For on-screen viewing (that is our target, right?), you could prolly drop
the covers & whatnot to 8-bit color with an optimized palette, and most
(all?) of the inside pages to a 4-bit greyscale... that would ease up a
*lot* of the storage space right off the bat, yet should still look quite
readable.
Also, the covers could be lossy-compressed, as there is no real need to
worry about OCR attempts (on the covers) in the future, right?
Running a low-value Gaussian blur on the covers before the palette
optimization may blend backgrounds for better compression, but may not
soften edges enough to "worsen" image quality overall...

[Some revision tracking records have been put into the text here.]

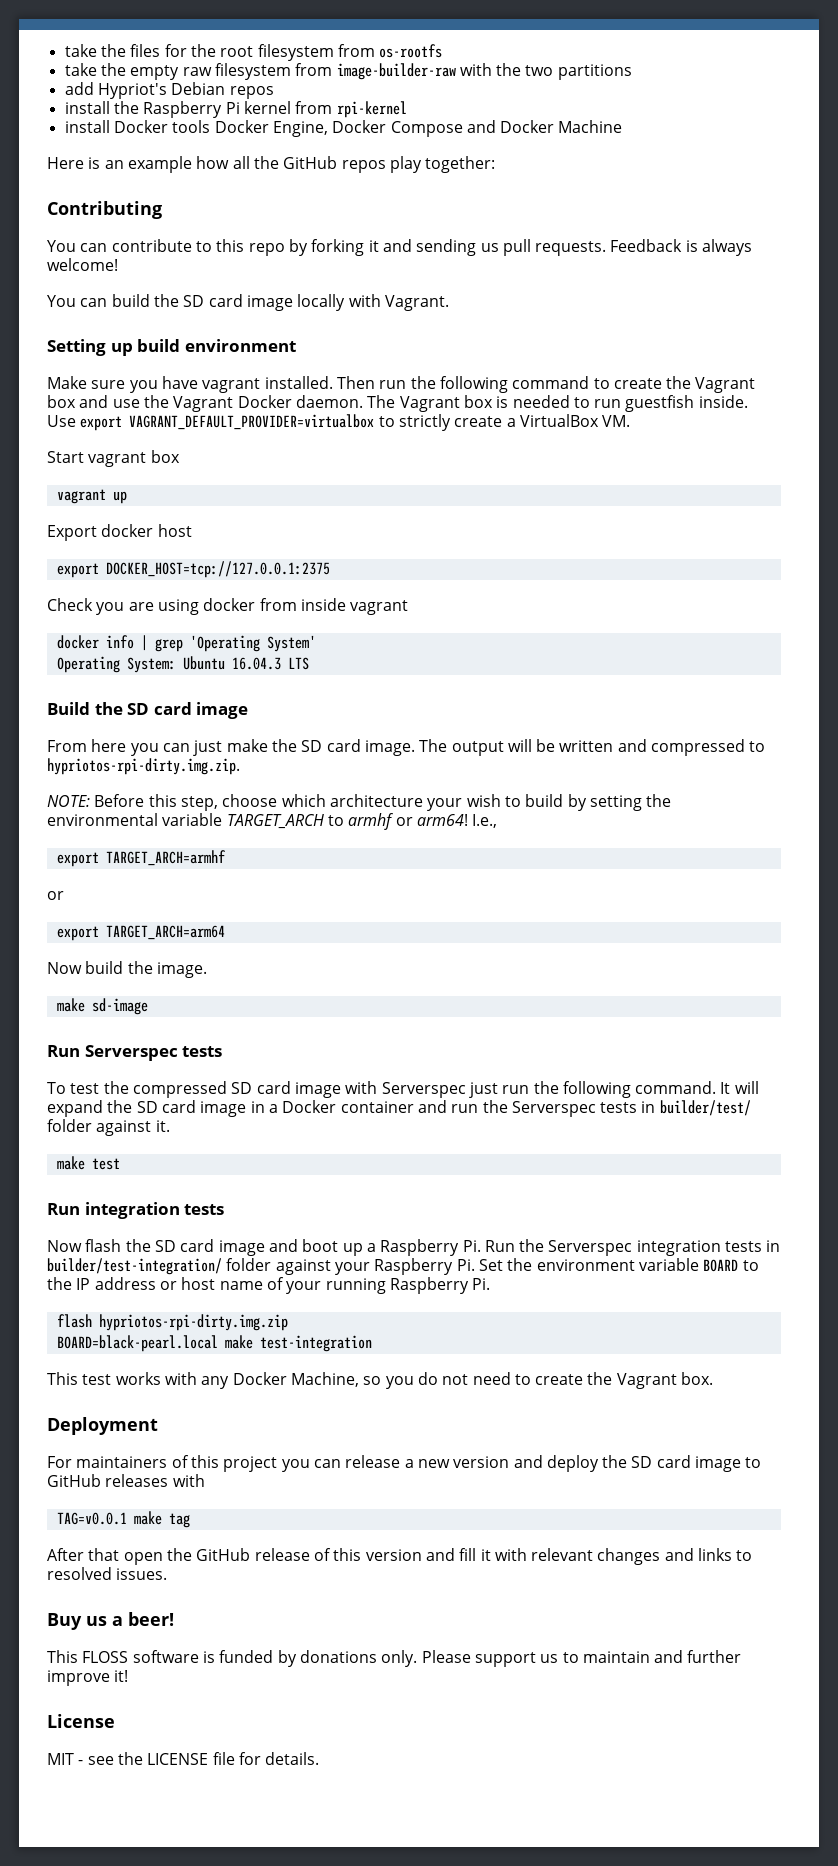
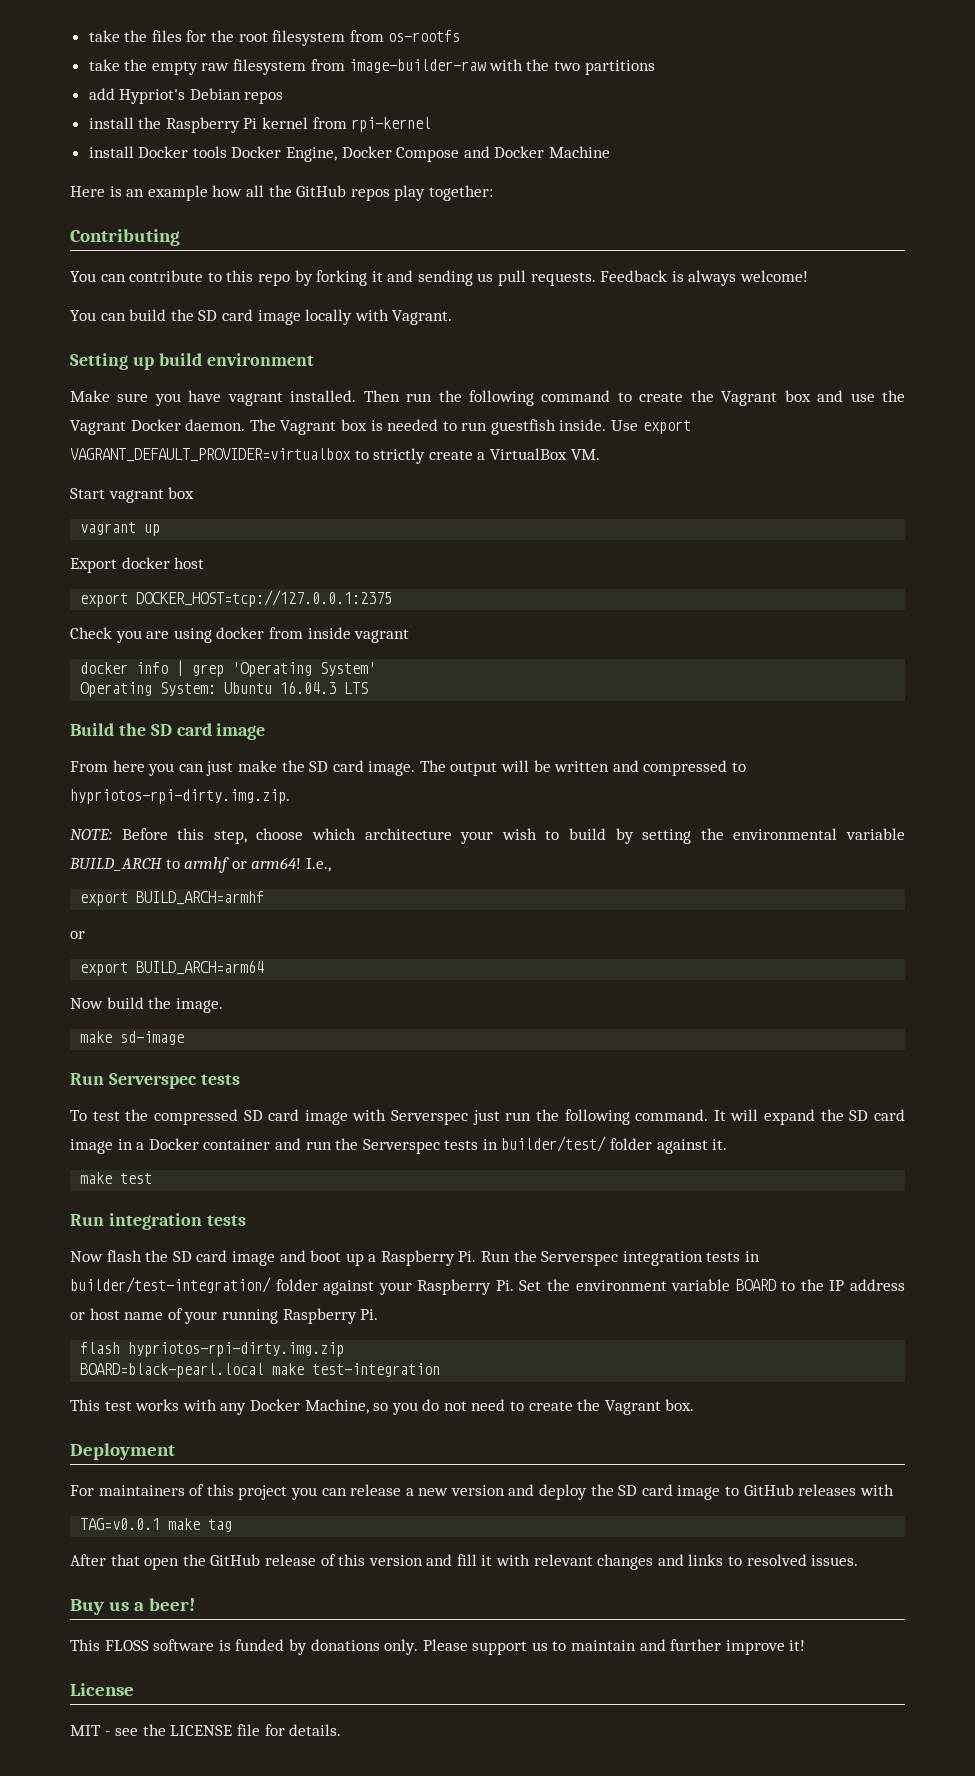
- NOTE: Before this step, choose which architecture your wish to build by setting the environmental variable TARGET_ARCH to armhf or arm64!
+ NOTE: Before this step, choose which architecture your wish to build by setting the environmental variable BUILD_ARCH to armhf or arm64!
- export TARGET_ARCH=armhf
+ export BUILD_ARCH=armhf
- export TARGET_ARCH=arm64
+ export BUILD_ARCH=arm64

I do *not* know if you can choose lossless vs. lossy compression in a PDF
on a page-by-page basis -- that might be up to the PDF rendering suite, or
it might be document-wide, which IMHO would be bad to choose lossy
compression then; as that would pretty much kill anyone's chances to OCR it
later, even for just program listings.
> For a 150 page issue that would be about
>3gb. A single layer DVDR holds 4.7gb. There would be at least 50 DVD's
>needed to archive the high quality images, and while I am going to do that
>for myself I do not envision anyone would want to distribute sets of 50
>DVDs. The time it would take to burn would be daunting.
I can help with burning -- I have 2 DVD burners available (and could get a
3rd on short notice) which all run fine in tandem on my home machine -- I
could make 3 DVDs (at 4x) at one go. SCSI source drive, 1 IDE burner, 1
Firewire burner (which I've used in tandem successfully) and could get a
second Firewire burner as needed.
>My experience is that when an image is scanned in at higher quality and a
>separate tool is used to get the images into the appropriate size and
>color depth for the application the results are a better quality than if
>scanned in at lower quality.
Yes. It's easier to optimize too much info, than recreate not enough info. ;-)
> The 8bit color scans were, in my opinion,
>not as good as the 24bit. I am planning on doing quite a bit of testing
>and analysis regarding what the best quality/size tradeoffs are going to
>be.
I'd offer to help with the scanning except I don't have a decent sheetfed
scanner. I can help with software testing, however...
--
Roger "Merch" Merchberger -- SysAdmin, Iceberg Computers
zmerch at 30below.com
What do you do when Life gives you lemons,
and you don't *like* lemonade?????????????